■ **Action item**
Make an exact reproduction of all the data.

■ **Material shown**
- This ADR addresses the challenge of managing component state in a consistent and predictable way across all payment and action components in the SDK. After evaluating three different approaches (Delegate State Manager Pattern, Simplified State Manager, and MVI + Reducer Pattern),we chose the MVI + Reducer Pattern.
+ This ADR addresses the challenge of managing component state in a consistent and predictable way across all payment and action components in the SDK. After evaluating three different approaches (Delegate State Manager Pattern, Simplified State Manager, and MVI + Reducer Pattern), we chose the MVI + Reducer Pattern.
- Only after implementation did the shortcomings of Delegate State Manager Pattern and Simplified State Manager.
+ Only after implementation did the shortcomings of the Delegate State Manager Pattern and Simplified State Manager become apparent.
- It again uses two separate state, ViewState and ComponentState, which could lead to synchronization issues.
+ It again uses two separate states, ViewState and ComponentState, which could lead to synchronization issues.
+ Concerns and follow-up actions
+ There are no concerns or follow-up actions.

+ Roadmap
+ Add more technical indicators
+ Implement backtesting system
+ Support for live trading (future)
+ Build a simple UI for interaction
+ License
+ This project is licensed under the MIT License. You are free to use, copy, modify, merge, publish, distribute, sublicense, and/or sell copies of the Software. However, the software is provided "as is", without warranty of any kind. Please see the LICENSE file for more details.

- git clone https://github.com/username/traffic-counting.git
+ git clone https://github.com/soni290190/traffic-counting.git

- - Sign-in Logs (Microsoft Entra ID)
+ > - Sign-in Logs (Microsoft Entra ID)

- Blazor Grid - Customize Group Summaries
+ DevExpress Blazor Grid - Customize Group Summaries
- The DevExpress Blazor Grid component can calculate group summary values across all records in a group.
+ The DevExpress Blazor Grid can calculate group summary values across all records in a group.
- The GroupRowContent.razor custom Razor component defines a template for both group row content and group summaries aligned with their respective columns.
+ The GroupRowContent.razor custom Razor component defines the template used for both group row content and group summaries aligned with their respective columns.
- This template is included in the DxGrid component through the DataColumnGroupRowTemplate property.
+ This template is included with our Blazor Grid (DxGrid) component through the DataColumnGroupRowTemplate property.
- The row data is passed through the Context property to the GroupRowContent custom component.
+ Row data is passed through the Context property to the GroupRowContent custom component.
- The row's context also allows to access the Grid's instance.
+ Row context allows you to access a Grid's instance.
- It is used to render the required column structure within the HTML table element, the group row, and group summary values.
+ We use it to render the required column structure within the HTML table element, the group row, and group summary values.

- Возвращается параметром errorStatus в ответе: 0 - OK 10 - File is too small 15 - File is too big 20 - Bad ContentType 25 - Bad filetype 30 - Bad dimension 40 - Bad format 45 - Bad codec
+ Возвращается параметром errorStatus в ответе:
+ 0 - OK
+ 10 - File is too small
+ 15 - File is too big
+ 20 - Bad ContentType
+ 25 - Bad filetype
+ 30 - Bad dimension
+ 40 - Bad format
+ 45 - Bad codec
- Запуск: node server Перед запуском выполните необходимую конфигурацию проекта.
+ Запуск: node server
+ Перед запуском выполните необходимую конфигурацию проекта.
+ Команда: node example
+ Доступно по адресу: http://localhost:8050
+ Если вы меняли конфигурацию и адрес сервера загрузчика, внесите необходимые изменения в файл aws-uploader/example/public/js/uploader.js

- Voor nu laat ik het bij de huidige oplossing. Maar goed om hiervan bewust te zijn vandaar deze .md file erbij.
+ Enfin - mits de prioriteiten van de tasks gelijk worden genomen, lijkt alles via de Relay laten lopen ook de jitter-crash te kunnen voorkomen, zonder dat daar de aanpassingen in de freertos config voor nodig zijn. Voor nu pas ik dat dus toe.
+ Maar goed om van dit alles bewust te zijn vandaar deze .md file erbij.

■ **Exercise response**
- This ADR addresses the challenge of managing component state in a consistent and predictable way across all payment and action components in the SDK. After evaluating three different approaches (Delegate State Manager Pattern, Simplified State Manager, and MVI + Reducer Pattern),we chose the MVI + Reducer Pattern.
+ This ADR addresses the challenge of managing component state in a consistent and predictable way across all payment and action components in the SDK. After evaluating three different approaches (Delegate State Manager Pattern, Simplified State Manager, and MVI + Reducer Pattern), we chose the MVI + Reducer Pattern.
- Only after implementation did the shortcomings of Delegate State Manager Pattern and Simplified State Manager.
+ Only after implementation did the shortcomings of the Delegate State Manager Pattern and Simplified State Manager become apparent.
- It again uses two separate state, ViewState and ComponentState, which could lead to synchronization issues.
+ It again uses two separate states, ViewState and ComponentState, which could lead to synchronization issues.
+ Concerns and follow-up actions
+ There are no concerns or follow-up actions.

+ Roadmap
+ Add more technical indicators
+ Implement backtesting system
+ Support for live trading (future)
+ Build a simple UI for interaction
+ License
+ This project is licensed under the MIT License. You are free to use, copy, modify, merge, publish, distribute, sublicense, and/or sell copies of the Software. However, the software is provided "as is", without warranty of any kind. Please see the LICENSE file for more details.

- git clone https://github.com/username/traffic-counting.git
+ git clone https://github.com/soni290190/traffic-counting.git

- - Sign-in Logs (Microsoft Entra ID)
+ > - Sign-in Logs (Microsoft Entra ID)

- Blazor Grid - Customize Group Summaries
+ DevExpress Blazor Grid - Customize Group Summaries
- The DevExpress Blazor Grid component can calculate group summary values across all records in a group.
+ The DevExpress Blazor Grid can calculate group summary values across all records in a group.
- The GroupRowContent.razor custom Razor component defines a template for both group row content and group summaries aligned with their respective columns.
+ The GroupRowContent.razor custom Razor component defines the template used for both group row content and group summaries aligned with their respective columns.
- This template is included in the DxGrid component through the DataColumnGroupRowTemplate property.
+ This template is included with our Blazor Grid (DxGrid) component through the DataColumnGroupRowTemplate property.
- The row data is passed through the Context property to the GroupRowContent custom component.
+ Row data is passed through the Context property to the GroupRowContent custom component.
- The row's context also allows to access the Grid's instance.
+ Row context allows you to access a Grid's instance.
- It is used to render the required column structure within the HTML table element, the group row, and group summary values.
+ We use it to render the required column structure within the HTML table element, the group row, and group summary values.

- Возвращается параметром errorStatus в ответе: 0 - OK 10 - File is too small 15 - File is too big 20 - Bad ContentType 25 - Bad filetype 30 - Bad dimension 40 - Bad format 45 - Bad codec
+ Возвращается параметром errorStatus в ответе:
+ 0 - OK
+ 10 - File is too small
+ 15 - File is too big
+ 20 - Bad ContentType
+ 25 - Bad filetype
+ 30 - Bad dimension
+ 40 - Bad format
+ 45 - Bad codec
- Запуск: node server Перед запуском выполните необходимую конфигурацию проекта.
+ Запуск: node server
+ Перед запуском выполните необходимую конфигурацию проекта.
+ Команда: node example
+ Доступно по адресу: http://localhost:8050
+ Если вы меняли конфигурацию и адрес сервера загрузчика, внесите необходимые изменения в файл aws-uploader/example/public/js/uploader.js

- Voor nu laat ik het bij de huidige oplossing. Maar goed om hiervan bewust te zijn vandaar deze .md file erbij.
+ Enfin - mits de prioriteiten van de tasks gelijk worden genomen, lijkt alles via de Relay laten lopen ook de jitter-crash te kunnen voorkomen, zonder dat daar de aanpassingen in de freertos config voor nodig zijn. Voor nu pas ik dat dus toe.
+ Maar goed om van dit alles bewust te zijn vandaar deze .md file erbij.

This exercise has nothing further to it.